Changelog

denoland/deno · June 2026 · 589 commits

Deno shipped major runtime, tooling, and desktop upgrades

June brought big gains in WebCrypto, fetch/serve, test tooling, Node compat, and a new desktop app workflow.

Runtime and web platform moved forward a lot

Deno made major internal shifts by porting WebCrypto and console/inspect work into Rust, rewriting the Jupyter kernel in JS, and adding Web Locks, parameterized tests, browser-style Request fields, navigator.userAgentData, and improved WebCrypto algorithm coverage. Fetch and serving also saw substantial work: HTTP/1 moved to a runtime-owned path, compression defaults were adjusted, decompression and header handling were tightened, buffered observers and stream/body behavior were fixed, and Deno.serve gained new controls and more correct shutdown/error handling.

Node compatibility got a long run of important fixes

The Node polyfills were hardened across HTTP/S proxying, child-process IPC, node:test, node:vm, node:tls, node:net, node:http2, V8 serializer behavior, native addon support, and Buffer decoding. Several long-standing edge cases were closed, including better workspace and package resolution, improved require() handling in compiled output, TLS close notifications, process.resourceUsage(), mock.module(), runOnly(true), and more accurate permission enforcement for Node-facing network and filesystem APIs.

Compile, bundle, and install workflows became much more capable

deno compile gained better worker/npm reachability, CJS handling, minification, declaration output, watch mode, persistent app storage for compiled apps, and fixes for bundled binaries and node-style interop. deno install and package resolution were also expanded: workspace-local node_modules, lockfile seeding from npm/pnpm/bun, links/catalog support, better global installs, and more predictable lifecycle/env handling. The monthly arc clearly pushed Deno closer to first-class app packaging and Node-style project layouts.

The language server and editor experience improved broadly

LSP got more stable and more useful: it survived malformed files and OOMs better, used less idle memory, fixed notebook/workspace scoping, improved auto-import/completion behavior, surfaced docs and lint diagnostics, added inferred-type support, and handled node_modules and .wasm watching more correctly. These changes were paired with a lot of correctness work around diagnostics, refactors, and editor-visible edge cases.

Desktop app support emerged as a major new surface

A new deno desktop workflow landed and then grew quickly: app building, compressed bundles, .deb/.rpm/.msi outputs, deep-link registration, in-process memory serving, Wayland support, launcher/runtime fixes, and better framework detection for Vite apps. Alongside that, deno check --desktop and packaging-related fixes made the desktop story much more complete and distribution-ready.

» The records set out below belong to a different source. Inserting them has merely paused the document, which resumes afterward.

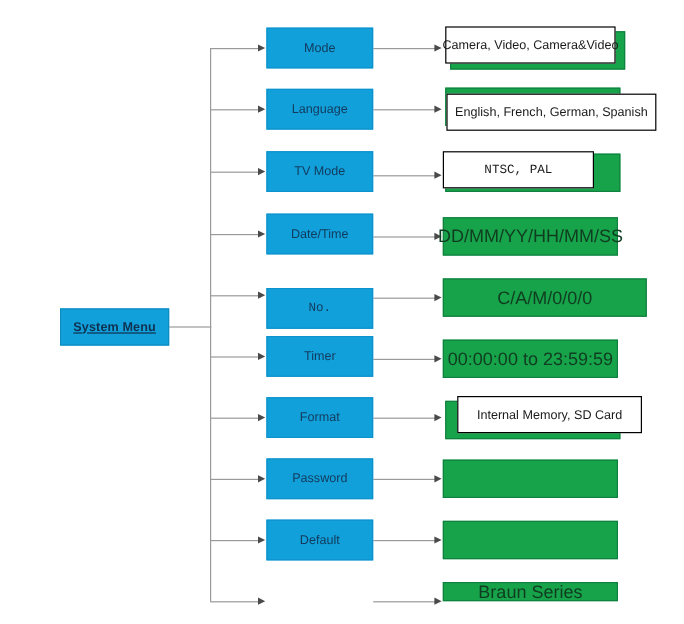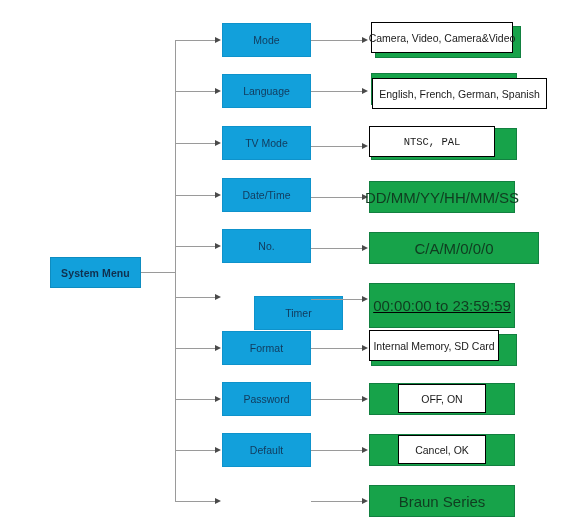"No." div.menu-node { font-family: none -> Liberation Mono, monospace; top: 229px -> 240px }
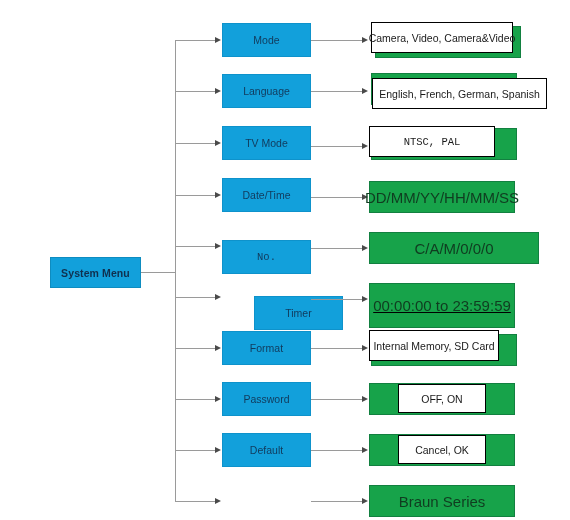"System Menu" .root-node .lbl { text-decoration: none -> underline }
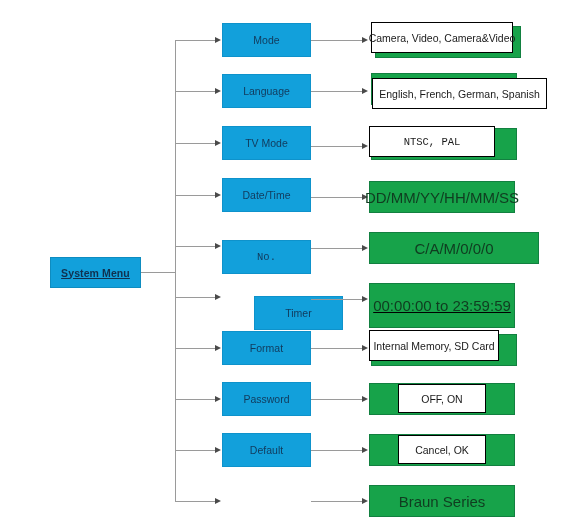"Timer" div.menu-node { margin-left: 32px -> none; top: 296px -> 280px }
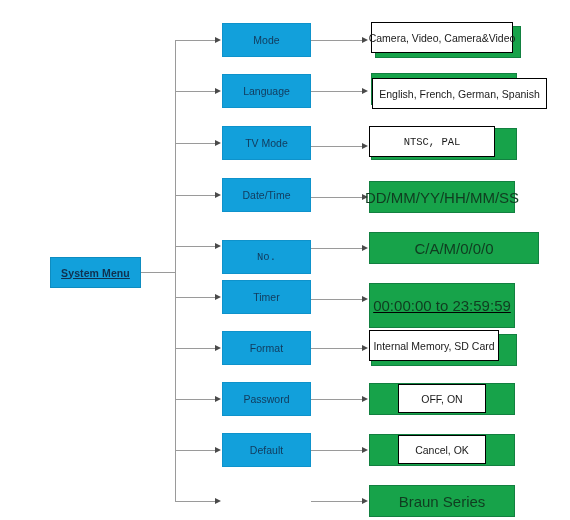"00:00:00 to 23:59:59" div.val-green { height: 45px -> 32px; text-decoration: underline -> none }
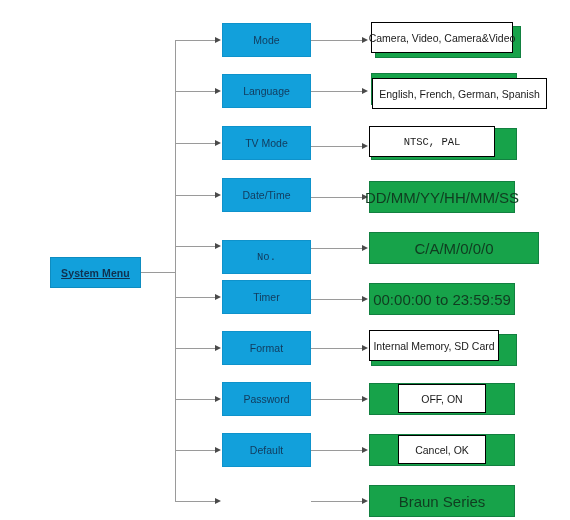"Internal Memory, SD Card" div.val-white { left: 0px -> 12px; width: 130px -> 154px }
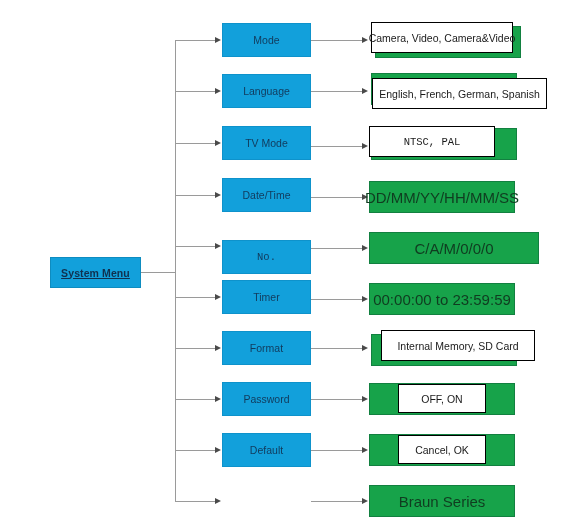"OFF, ON" div.val-white { html: <div> <span>OFF, ON</span> </div> -> none }
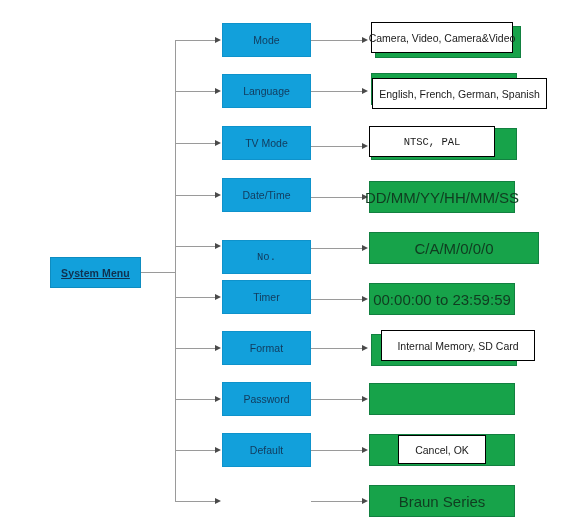"Cancel, OK" div.val-white { html: <div> <span>Cancel, OK</span> </div> -> none }
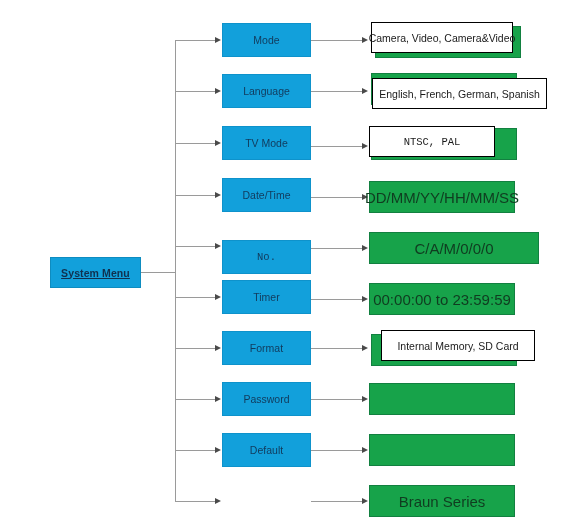"Braun Series" div.val-green { height: 32px -> 16px }
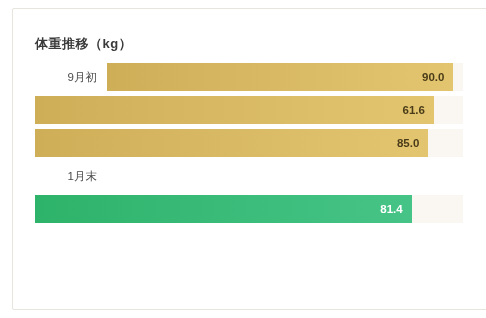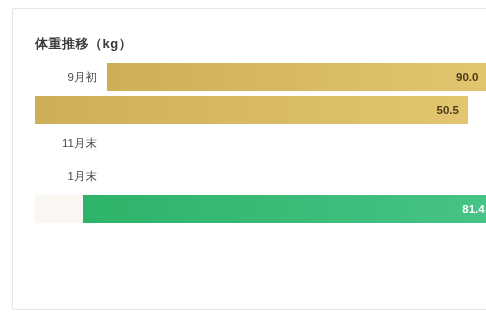"90.0" .bar { padding-left: 34px -> none }
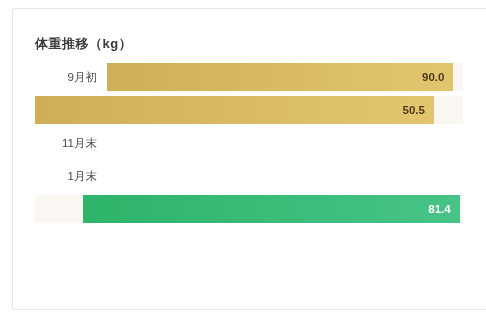"50.5" span.bar-value { text: 50.5 -> 61.6 }
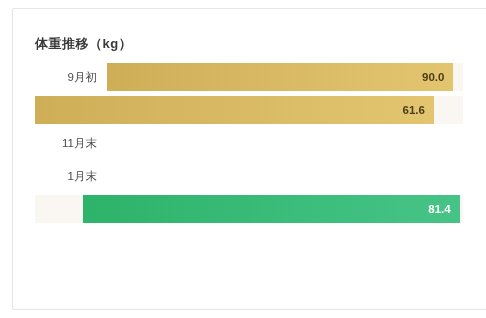"11月末" div.cat-label { html: <div>11月末</div> -> none }
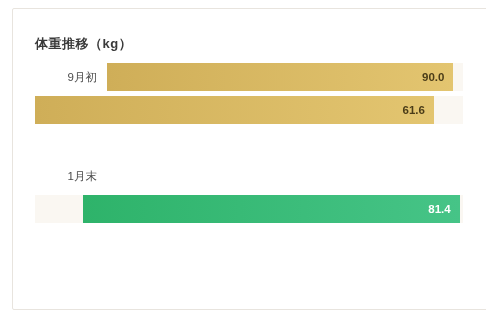"85.0" div.track { html: none -> <div> <div> <span>85.0</span> </div> </div> }
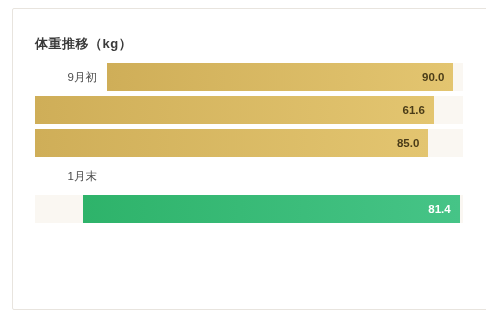"81.4" .bar-green { margin-left: 48px -> none }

Security, permissions, and update policy were tightened

The month also brought supply-chain and sandbox hardening: npm trust-policy metadata, default minimum dependency age, React CVE patching, Unix socket permission requirements, safer Deno.symlink() semantics, better net-deny enforcement, and more defensive handling in crypto, sqlite, and V8 deserialization paths. Update/publish commands became stricter and more transparent, with better skipping, diagnostics, and metadata handling.

Other misc changes

  • New CLI parser foundations and startup-time refactors to reduce deno run overhead.
  • deno task gained --env-file, --if-present, --jobs/--concurrency, caching inputs, and more npm-like env behavior.
  • deno test added snapshots, retries, repeats, sharding, --changed/--related, and better hook/timeout handling.
  • deno list, deno watch, deno link/unlink, and deno remove --global filled out CLI ergonomics.
  • Lots of smaller fixes across fetch, fs, formatting, doc extraction, coverage, permissions, and test coverage.